Mi otra trenca es de color amarillo mostaza y es un poco más antigua. Me la compró mi padre en noviembre de 2017 en Amalfi, Italia, última parada de un viaje familiar en su honor, ya que al regresar a Barcelona debía someterse a una dura intervención quirúrgica. Llegamos a Amalfi por la tarde y caía una lluvia torrencial. Nos refugiamos en una pequeña tienda de ropa de marca regentada por una mujer mayor, muy simpática. Le pregunté por la trenca amarilla expuesta en el escaparate y a los pocos minutos ya era mía.  A mi padre le gusta hacernos regalos cuando vamos de viaje, además de disfrutar con nosotros de buenos restaurantes. Esa noche no recuerdo qué cenamos, pero diría que alguna pasta con marisco o pescado, regada de un buen vino blanco.

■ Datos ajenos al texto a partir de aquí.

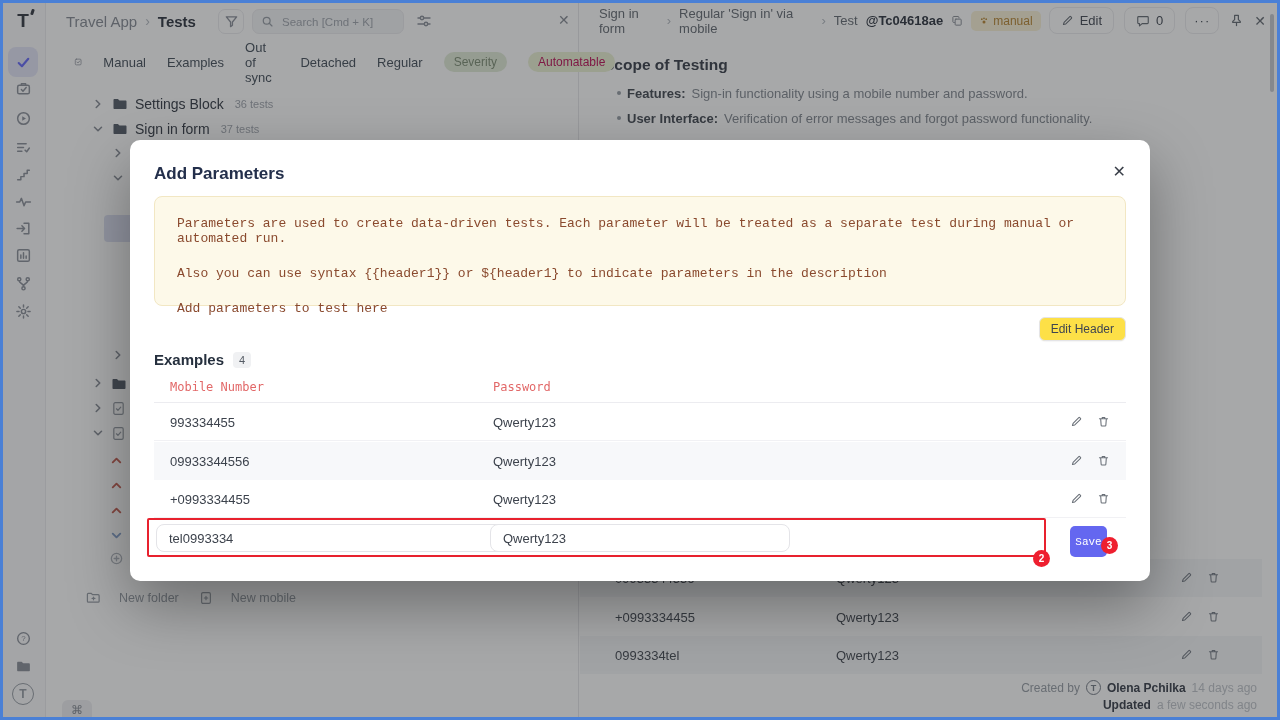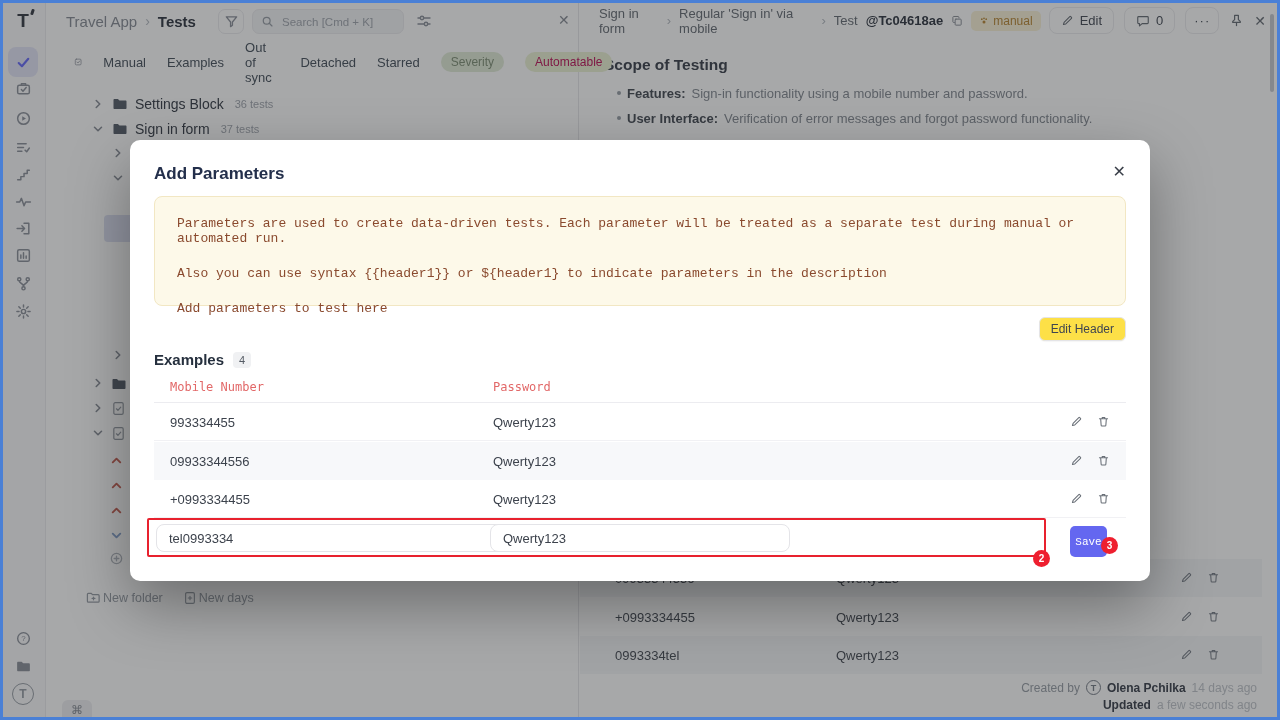"Starred" span { text: Starred -> Regular }
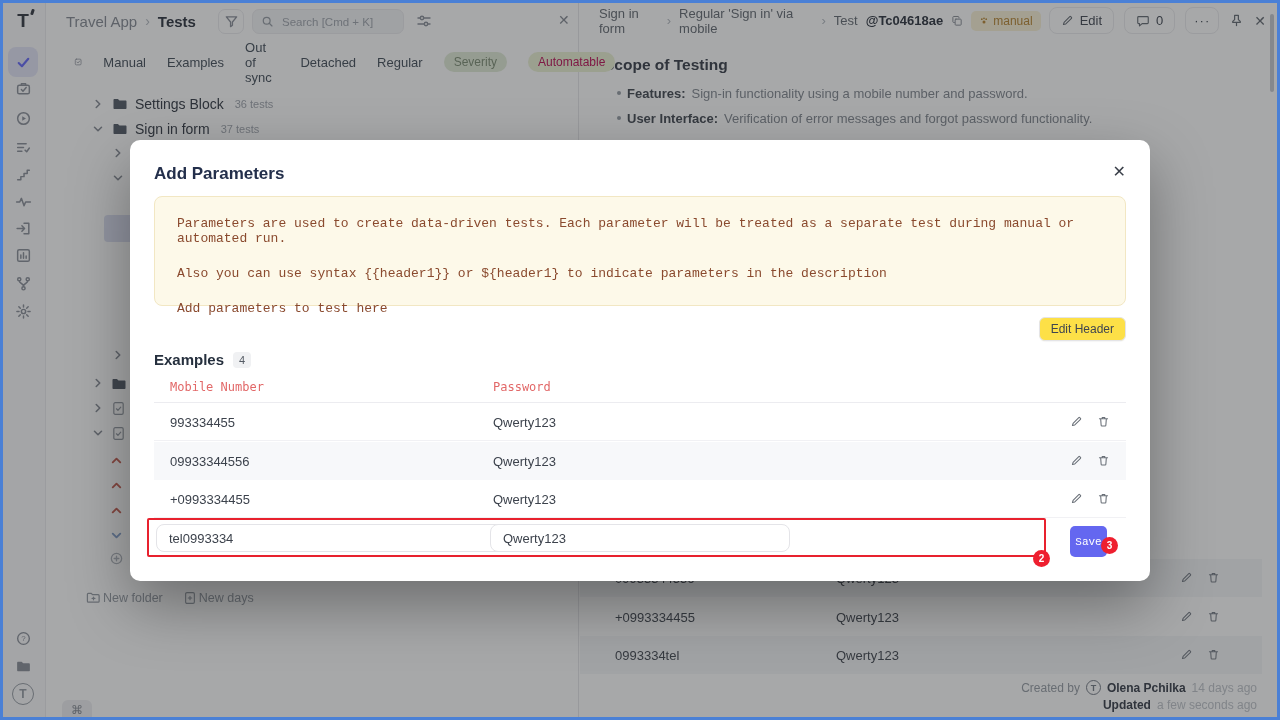"New folder" .tree-foot .fi { gap: 2px -> 18px }
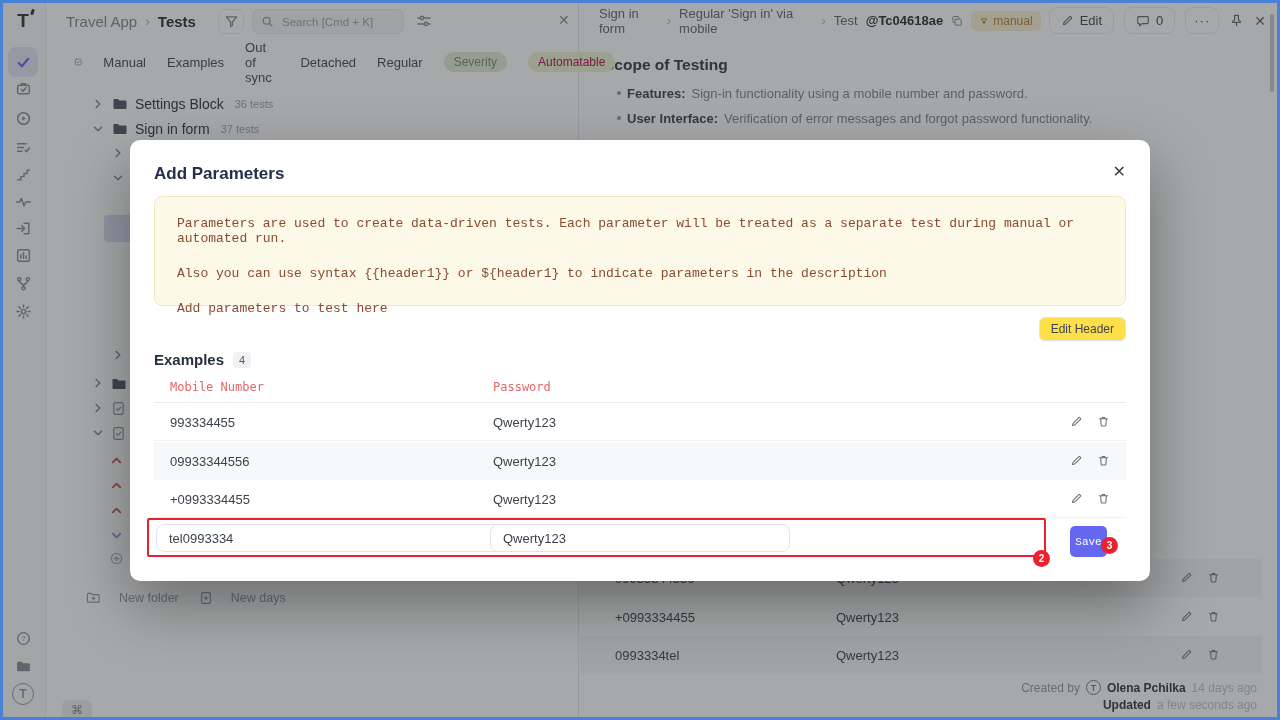"New days" span { text: days -> mobile }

A la mañana siguiente, con el estómago aun lleno, estrené mi trenca amarilla para pasear junto al mar y me recordé a mí misma al oso Paddington, el entrañable dibujo animado que viste siempre con una trenca azul o un chubasquero amarillo.

En realidad, el oso Paddington es un inmigrante sin papeles. Creado en 1958 por el escritor británico Michael Bond, sus cuentos narran las aventuras de un osito que llega a Londres procedente del "más oscuro y recóndito Perú" ("Darkest Perú") para hacer de polizón. Al llegar a la capital inglesa, el osito se ve metido en todo tipo de líos, pero siempre intenta hacer las cosas bien.

“Los libros de Paddington abordan el tema de la inmigración de una forma muy sutil”, escribe Angela Smith, profesora de estudios culturales de la Universidad de Sunderland (Reino Unido) y autora de un estudio titulado: “Paddington Bear: un caso de estudio sobre la inmigración y la otredad”. Según Smith, no es ninguna casualidad que el Londres de 1958 (año de la aparición del oso Paddington) fuese el escenario de fuertes revueltas racistas, pero también de un creciente multiculturalismo.

“Igual que muchos otros inmigrantes, Paddington llega a Londres aparentemente sin un nombre ni otra forma de identidad”, escribe Smith. “Él mismo admite que ha viajado escondido en un barco, y el señor y la señora Brown, el matrimonio que lo rescata en la estación de Paddington, son conscientes de que no tiene papeles”, añade. De hecho, son los Brown quienes le darán su nuevo nombre, “oso Paddington”, ya que su nombre peruano nadie es capaz de pronunciarlo.